Designer: Alan R. Moon
Publisher: Days of Wonder
Date Released: 2004
Number of Players: 2-5
Age Range: 8 and up
Setup Time: 5-10 minutes
Play Time: 45 minutes or less
Game Mechanics:
Hand Management
Route/Network Building
Set Collection
Game Flow and Review:
Take a cross-country train adventure. Collect and play matching train cards to claim railways across North America.
This simple premise and core gameplay has resulted in a new renaissance of U.S. board games. Ticket to Ride exploded into game stores in 2004, ten years prior to this review, spawned over ten spin-offs and expansions to date and fueled its publisher Days of Wonder to become one of the modern board game industry’s giants.
The rules are easily learned in minutes. Each player begins the game with a collection of adorable, colored, plastic train pieces (each player chooses their color), a hand of four train cards (color-coded to match the point-to-point routes between the cities on the game board), and five destination ticket cards. Five train cards are dealt face-up for a draw pile.
At the start of the game, players keep which destinations they have in their hand that they think they can complete in the game, and return the rest of the cards to the ticket pile. A destination ticket has two cities printed on it, and if the player chooses to complete the ticket, earning the points indicated on the card, they must construct a continuous route with their plastic train pieces across North America from one of the two cities to the other. Obviously, a route from New York to Los Angeles would be worth more points than a route from Vancouver, Canada to Portland, Oregon. But you lose points, equal to the points you would’ve gained, for every ticket you don’t complete.
Each connection between the two cities has a color-coded route, and players must match the colored route with the same colored train cards in their hand. Locomotive cards are wild and extremely valuable.
A player can do one of three things on their turn: claim a route with their train pieces, draw more train cards from either the draw pile or the deck, or draw more destination tickets (they have to keep at least one ticket). Play continues until someone runs out of train pieces.

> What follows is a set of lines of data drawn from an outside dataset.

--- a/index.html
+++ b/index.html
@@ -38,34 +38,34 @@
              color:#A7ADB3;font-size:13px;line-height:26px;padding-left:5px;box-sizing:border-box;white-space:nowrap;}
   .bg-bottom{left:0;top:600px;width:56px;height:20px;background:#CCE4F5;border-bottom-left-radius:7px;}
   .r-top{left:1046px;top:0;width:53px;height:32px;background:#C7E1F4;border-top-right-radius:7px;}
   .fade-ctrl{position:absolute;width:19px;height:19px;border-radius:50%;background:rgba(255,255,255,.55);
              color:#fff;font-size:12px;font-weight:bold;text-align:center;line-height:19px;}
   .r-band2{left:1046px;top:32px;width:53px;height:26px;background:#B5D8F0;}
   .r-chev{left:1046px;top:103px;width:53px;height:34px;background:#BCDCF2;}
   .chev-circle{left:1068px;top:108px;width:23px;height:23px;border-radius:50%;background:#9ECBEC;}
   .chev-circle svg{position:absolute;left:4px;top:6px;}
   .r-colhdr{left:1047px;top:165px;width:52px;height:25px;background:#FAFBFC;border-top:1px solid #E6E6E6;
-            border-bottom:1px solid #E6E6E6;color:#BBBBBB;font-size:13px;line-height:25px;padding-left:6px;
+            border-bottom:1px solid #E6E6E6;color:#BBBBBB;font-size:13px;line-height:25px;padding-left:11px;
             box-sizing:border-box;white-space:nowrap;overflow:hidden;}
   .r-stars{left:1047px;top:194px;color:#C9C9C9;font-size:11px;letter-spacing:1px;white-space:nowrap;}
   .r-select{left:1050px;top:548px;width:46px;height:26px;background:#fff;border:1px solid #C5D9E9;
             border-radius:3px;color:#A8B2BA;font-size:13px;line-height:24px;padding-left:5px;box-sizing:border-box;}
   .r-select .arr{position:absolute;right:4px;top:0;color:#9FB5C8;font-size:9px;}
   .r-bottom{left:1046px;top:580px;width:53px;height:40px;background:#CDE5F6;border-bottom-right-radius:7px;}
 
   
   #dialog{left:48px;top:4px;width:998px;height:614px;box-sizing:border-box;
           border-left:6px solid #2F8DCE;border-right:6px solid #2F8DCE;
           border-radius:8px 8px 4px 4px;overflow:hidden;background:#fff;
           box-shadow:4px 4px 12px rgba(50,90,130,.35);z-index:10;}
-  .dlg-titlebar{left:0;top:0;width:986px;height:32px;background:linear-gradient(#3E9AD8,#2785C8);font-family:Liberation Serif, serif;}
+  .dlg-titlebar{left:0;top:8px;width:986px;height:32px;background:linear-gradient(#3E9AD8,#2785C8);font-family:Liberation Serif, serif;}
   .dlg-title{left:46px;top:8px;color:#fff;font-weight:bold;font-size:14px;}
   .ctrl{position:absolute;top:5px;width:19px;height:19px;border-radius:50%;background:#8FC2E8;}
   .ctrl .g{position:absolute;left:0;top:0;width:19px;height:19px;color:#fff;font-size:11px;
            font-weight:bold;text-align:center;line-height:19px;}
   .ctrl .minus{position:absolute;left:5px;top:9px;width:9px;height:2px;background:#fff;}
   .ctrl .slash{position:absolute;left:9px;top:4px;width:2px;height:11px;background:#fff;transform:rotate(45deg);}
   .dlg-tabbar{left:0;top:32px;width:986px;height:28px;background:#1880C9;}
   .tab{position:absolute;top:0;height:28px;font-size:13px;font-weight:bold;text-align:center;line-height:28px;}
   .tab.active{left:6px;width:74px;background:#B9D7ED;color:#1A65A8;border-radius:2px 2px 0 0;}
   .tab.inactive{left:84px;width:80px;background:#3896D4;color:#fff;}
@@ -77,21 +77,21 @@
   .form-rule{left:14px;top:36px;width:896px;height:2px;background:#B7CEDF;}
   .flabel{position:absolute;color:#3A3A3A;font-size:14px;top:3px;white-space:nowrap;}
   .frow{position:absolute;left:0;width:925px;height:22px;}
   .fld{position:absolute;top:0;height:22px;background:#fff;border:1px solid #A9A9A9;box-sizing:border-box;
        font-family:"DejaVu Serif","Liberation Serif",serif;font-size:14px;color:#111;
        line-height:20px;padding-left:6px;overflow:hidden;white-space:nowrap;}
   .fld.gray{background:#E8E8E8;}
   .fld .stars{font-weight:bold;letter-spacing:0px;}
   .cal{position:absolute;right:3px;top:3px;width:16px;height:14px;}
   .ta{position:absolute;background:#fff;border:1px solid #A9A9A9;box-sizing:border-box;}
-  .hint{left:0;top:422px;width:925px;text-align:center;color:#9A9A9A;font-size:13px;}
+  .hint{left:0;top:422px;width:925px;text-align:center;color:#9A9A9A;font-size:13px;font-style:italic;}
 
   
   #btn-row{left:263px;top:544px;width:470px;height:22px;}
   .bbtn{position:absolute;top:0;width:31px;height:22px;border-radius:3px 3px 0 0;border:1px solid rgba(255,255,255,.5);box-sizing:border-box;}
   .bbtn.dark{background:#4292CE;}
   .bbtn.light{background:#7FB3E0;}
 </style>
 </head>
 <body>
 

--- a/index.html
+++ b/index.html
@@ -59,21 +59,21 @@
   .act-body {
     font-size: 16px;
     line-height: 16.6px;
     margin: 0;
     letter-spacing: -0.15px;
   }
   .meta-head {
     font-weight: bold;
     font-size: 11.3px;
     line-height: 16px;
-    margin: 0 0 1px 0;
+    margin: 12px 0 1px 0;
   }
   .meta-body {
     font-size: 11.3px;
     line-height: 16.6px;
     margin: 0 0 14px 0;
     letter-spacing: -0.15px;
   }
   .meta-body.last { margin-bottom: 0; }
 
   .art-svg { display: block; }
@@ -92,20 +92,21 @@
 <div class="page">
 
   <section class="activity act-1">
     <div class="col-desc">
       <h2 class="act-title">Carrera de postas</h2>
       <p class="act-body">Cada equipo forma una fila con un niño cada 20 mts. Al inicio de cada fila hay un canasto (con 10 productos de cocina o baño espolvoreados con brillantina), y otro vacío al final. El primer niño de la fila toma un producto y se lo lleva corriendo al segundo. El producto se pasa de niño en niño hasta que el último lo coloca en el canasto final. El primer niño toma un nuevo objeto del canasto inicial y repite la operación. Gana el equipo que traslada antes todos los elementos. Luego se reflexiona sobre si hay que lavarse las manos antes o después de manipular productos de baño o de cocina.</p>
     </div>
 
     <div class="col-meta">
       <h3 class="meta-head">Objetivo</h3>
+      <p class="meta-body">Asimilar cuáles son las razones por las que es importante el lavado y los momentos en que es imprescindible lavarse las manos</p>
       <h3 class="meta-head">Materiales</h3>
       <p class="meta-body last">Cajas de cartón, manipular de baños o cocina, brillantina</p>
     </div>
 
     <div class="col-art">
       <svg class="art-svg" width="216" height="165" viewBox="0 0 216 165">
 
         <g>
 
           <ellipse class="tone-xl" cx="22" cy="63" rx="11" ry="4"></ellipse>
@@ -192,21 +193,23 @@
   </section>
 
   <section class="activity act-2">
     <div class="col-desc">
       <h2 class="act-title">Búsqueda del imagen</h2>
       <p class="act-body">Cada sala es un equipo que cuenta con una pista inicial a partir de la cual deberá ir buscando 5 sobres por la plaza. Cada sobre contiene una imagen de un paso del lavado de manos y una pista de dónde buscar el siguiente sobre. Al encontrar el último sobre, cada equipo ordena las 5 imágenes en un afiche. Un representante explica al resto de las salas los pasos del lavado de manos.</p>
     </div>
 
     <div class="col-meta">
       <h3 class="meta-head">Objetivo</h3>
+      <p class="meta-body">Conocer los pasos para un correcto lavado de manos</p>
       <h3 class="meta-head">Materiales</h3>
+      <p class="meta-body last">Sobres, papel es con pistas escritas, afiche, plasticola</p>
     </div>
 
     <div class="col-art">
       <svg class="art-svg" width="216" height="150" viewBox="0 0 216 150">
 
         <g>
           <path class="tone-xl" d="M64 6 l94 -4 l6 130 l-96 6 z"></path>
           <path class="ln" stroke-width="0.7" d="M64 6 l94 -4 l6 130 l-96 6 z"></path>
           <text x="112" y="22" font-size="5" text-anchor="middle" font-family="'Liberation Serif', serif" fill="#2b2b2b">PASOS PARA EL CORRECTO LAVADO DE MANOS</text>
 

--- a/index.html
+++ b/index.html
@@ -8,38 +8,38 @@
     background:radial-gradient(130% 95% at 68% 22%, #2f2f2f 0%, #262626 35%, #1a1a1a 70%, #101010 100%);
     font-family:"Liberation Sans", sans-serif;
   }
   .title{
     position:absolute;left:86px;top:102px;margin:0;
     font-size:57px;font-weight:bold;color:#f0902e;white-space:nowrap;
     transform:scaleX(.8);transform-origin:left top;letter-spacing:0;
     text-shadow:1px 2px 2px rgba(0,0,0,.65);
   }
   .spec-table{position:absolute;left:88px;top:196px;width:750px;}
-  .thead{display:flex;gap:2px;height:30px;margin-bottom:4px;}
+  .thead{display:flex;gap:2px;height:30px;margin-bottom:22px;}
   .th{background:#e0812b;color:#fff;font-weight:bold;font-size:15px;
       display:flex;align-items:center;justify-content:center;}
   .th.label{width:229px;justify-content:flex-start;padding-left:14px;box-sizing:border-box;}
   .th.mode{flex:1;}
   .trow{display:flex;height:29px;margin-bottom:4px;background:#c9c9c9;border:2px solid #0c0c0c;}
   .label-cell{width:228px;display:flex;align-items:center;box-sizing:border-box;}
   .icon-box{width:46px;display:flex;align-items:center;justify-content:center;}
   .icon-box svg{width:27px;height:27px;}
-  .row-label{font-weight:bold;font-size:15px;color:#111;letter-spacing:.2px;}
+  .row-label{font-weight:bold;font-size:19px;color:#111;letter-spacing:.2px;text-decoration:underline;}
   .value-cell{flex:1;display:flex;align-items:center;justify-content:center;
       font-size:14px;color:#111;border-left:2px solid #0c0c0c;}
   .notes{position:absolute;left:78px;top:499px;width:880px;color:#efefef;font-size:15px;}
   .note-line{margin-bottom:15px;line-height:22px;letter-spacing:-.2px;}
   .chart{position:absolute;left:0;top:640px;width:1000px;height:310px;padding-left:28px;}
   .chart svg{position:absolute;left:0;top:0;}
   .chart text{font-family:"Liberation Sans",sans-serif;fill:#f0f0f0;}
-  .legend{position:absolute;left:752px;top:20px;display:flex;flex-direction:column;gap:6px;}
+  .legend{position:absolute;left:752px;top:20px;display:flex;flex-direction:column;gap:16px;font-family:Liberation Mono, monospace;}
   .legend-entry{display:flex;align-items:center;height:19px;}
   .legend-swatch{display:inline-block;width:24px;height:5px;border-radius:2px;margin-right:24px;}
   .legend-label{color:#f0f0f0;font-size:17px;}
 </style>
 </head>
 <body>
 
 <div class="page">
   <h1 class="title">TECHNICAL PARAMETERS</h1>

Those are the rules. Well, I should mention that each route you claim has its own point value, and the longer the individual route (from city to city), the more points you receive. You don’t necessarily have to complete all the tickets you have. You could build one continuous route across the entire country, blocking off your opponents and earning the longest continuous route bonus. You also have to be sneaky.
Since you can only claim one route at a time, cross-country destination tickets are difficult to claim. Your opponents can see which direction you’re headed and they can cut you off from your goal. If you take train cards from the face-up pile, your opponents can also glean which route you’re eyeing.
Ticket to Ride is simple, elegant and difficult to master. All of these characteristics result in an evergreen, a game that never loses the green it earns.
Verdict:
A must play for any designer game (a game that puts its designer’s name in a place of honor like an author of a book) enthusiast. You can learn the rules to Ticket to Ride in minutes, but it’ll take you a long to time to master them.